───── DATA SHOWN ─────
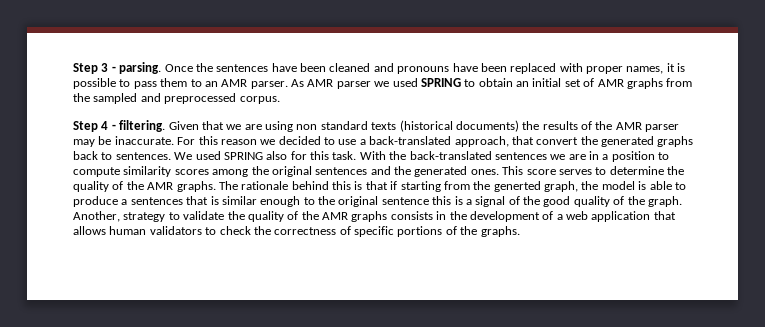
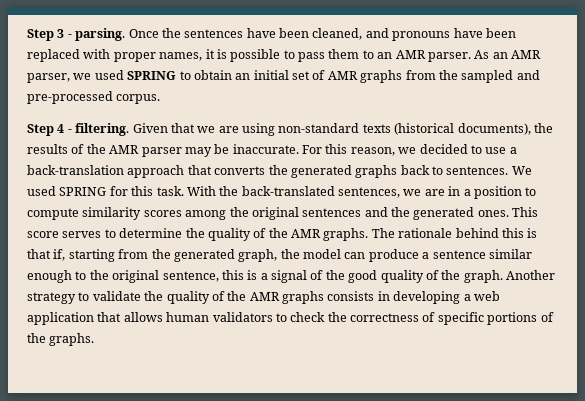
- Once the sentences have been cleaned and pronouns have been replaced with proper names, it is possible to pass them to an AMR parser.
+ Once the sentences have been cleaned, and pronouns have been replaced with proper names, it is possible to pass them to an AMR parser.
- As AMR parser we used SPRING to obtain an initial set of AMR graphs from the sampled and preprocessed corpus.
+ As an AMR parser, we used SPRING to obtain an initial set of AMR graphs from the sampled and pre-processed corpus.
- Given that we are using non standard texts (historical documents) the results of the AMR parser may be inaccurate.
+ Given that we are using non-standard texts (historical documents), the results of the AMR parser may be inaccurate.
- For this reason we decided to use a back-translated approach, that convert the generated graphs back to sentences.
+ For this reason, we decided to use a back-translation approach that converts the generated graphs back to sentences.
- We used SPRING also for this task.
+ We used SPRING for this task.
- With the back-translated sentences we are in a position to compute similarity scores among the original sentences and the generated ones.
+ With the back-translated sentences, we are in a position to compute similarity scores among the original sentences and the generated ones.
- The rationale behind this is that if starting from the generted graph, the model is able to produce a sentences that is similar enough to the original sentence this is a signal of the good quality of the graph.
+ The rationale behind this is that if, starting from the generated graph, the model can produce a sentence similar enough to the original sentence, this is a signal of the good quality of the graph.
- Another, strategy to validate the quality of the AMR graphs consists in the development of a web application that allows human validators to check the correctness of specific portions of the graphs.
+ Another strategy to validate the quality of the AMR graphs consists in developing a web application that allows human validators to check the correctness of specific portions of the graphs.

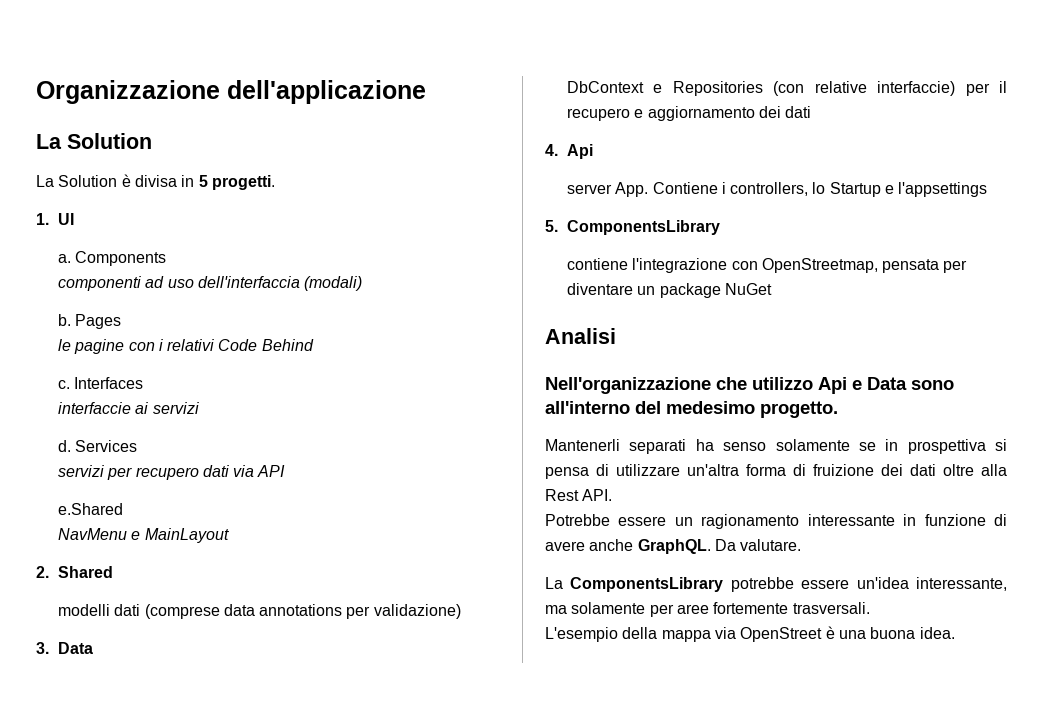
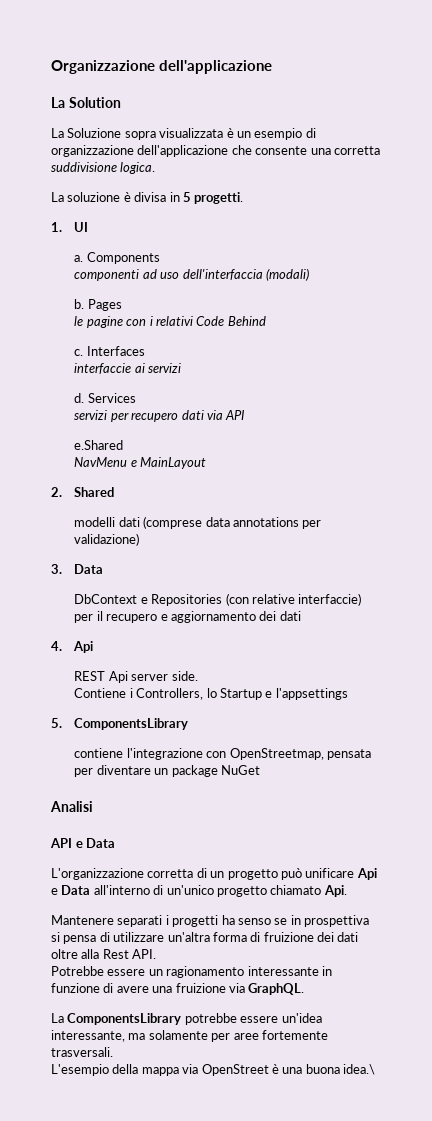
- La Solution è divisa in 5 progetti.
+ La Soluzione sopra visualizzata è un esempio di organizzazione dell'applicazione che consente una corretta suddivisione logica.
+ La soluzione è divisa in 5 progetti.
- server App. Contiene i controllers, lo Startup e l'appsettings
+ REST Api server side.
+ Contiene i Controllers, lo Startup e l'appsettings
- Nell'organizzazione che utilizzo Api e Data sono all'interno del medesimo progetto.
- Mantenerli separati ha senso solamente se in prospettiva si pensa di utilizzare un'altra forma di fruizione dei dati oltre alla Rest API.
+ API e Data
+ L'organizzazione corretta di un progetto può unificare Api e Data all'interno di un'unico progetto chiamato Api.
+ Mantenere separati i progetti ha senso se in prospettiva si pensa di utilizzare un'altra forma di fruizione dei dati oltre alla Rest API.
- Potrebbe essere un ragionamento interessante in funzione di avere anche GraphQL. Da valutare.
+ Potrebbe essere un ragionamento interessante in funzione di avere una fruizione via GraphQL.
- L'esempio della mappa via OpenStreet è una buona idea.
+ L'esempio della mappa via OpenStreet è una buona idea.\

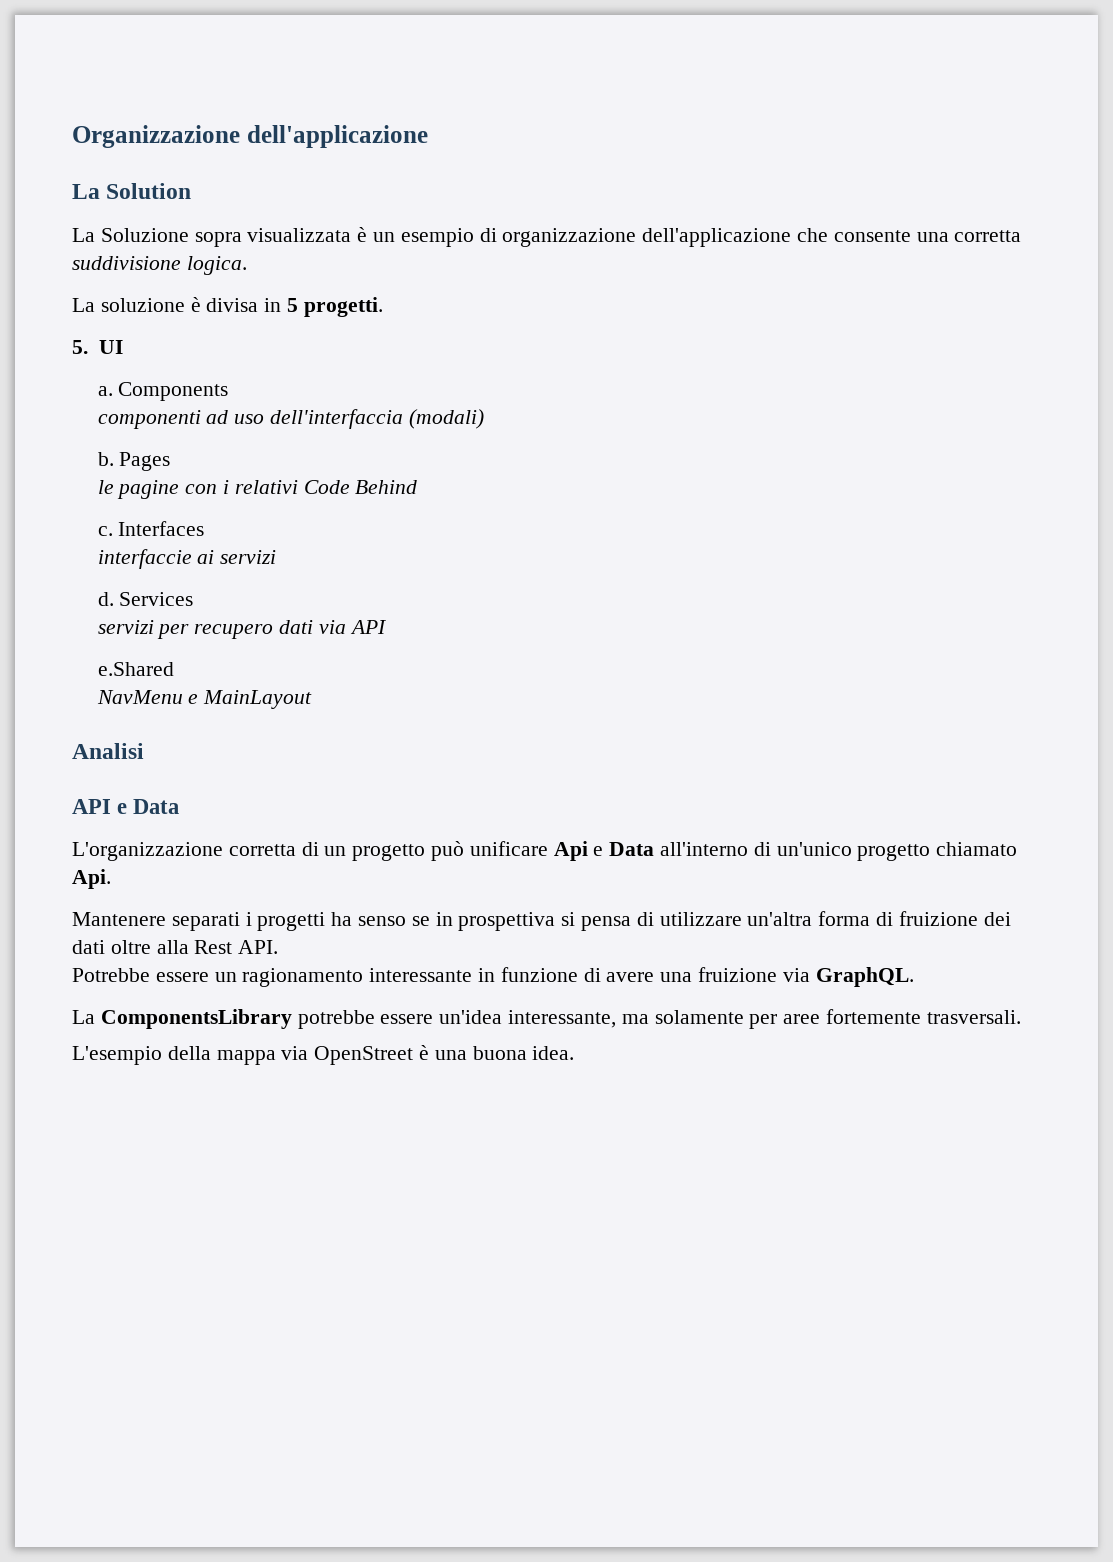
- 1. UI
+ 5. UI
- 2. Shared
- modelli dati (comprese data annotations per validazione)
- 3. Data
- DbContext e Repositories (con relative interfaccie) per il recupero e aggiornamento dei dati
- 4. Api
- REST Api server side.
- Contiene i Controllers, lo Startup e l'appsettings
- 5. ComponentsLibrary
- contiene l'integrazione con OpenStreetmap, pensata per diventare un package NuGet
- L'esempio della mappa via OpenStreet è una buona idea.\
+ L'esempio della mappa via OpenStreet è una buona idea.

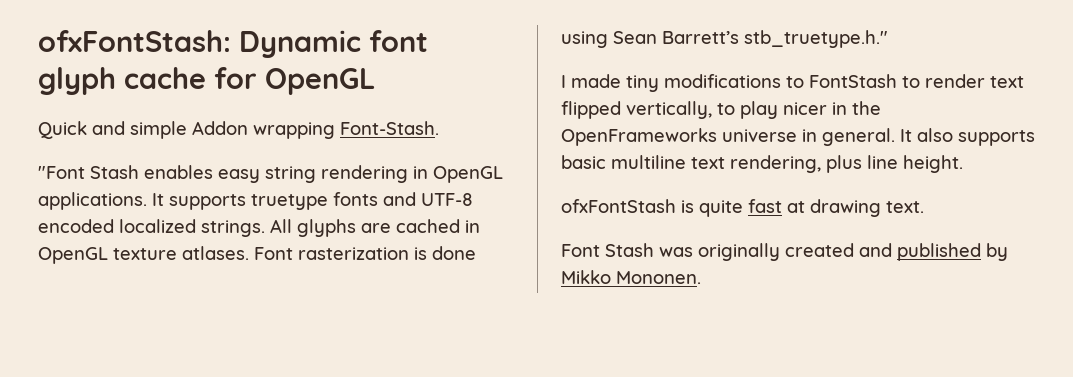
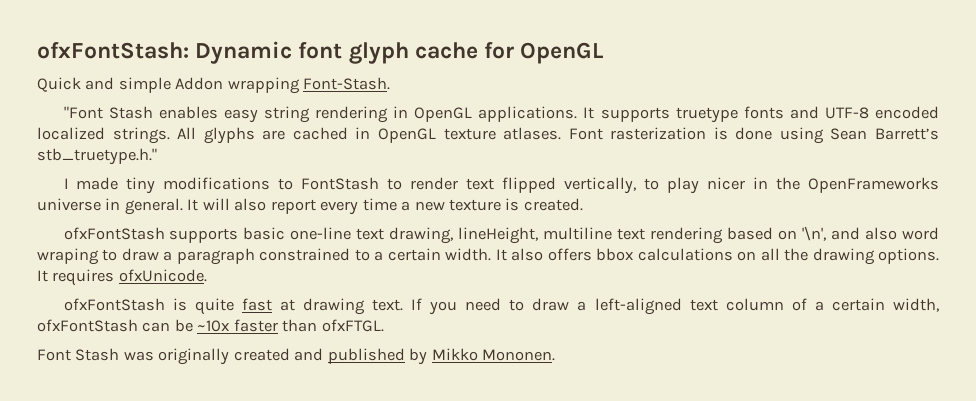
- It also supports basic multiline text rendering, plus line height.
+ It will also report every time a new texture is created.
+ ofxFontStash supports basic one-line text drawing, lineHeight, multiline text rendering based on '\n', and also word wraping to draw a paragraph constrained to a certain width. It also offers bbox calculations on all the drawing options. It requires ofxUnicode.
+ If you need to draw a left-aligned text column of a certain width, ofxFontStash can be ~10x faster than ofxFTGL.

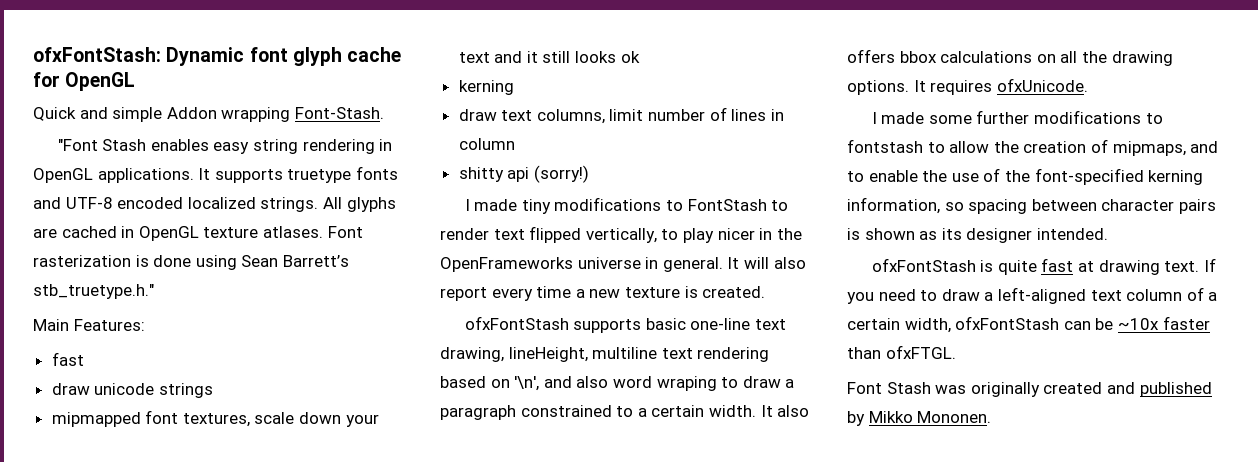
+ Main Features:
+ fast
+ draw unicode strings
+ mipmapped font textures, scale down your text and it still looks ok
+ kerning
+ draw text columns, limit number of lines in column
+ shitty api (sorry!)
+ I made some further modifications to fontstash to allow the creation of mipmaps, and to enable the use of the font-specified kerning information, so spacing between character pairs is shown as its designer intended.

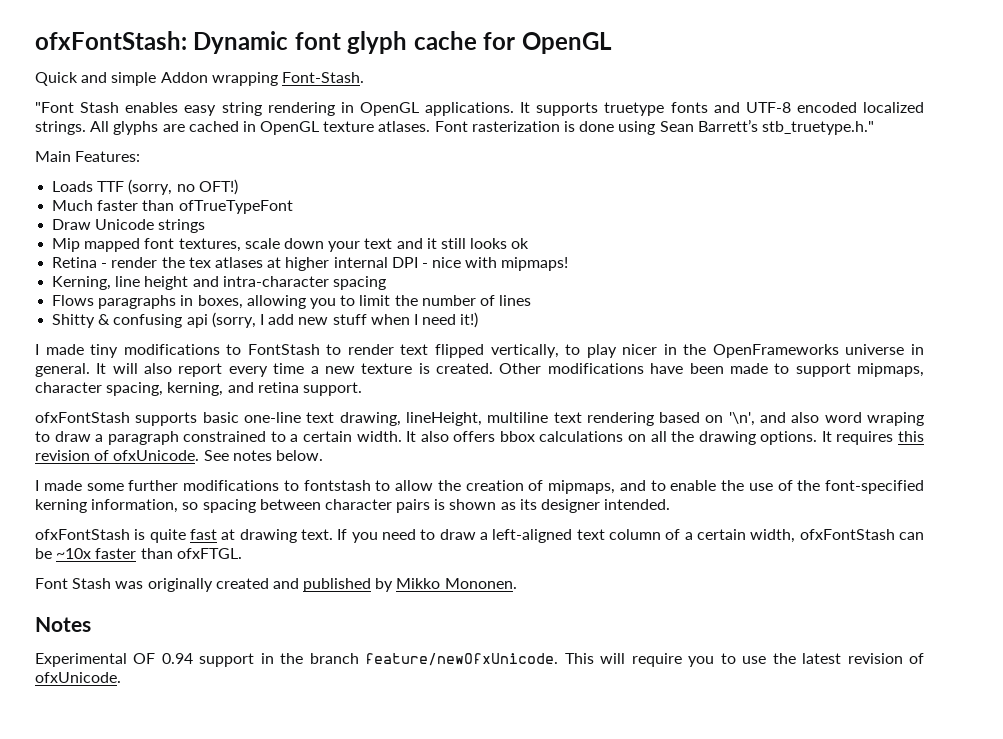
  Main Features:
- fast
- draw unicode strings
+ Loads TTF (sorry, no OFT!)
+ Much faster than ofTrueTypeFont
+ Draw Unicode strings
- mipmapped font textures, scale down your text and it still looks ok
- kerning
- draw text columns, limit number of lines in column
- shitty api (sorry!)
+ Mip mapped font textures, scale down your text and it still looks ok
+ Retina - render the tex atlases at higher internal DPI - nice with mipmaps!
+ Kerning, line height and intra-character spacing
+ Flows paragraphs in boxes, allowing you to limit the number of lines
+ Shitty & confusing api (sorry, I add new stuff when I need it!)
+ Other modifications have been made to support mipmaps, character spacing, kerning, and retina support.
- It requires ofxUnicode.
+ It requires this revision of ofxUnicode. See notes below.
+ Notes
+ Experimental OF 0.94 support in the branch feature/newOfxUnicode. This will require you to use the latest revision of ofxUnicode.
─────
■ **REQUIREMENT**:
Every line of the entries that includes "behind" must be copied into the answer.

■ **RESPONSE**:
- The rationale behind this is that if starting from the generted graph, the model is able to produce a sentences that is similar enough to the original sentence this is a signal of the good quality of the graph.
+ The rationale behind this is that if, starting from the generated graph, the model can produce a sentence similar enough to the original sentence, this is a signal of the good quality of the graph.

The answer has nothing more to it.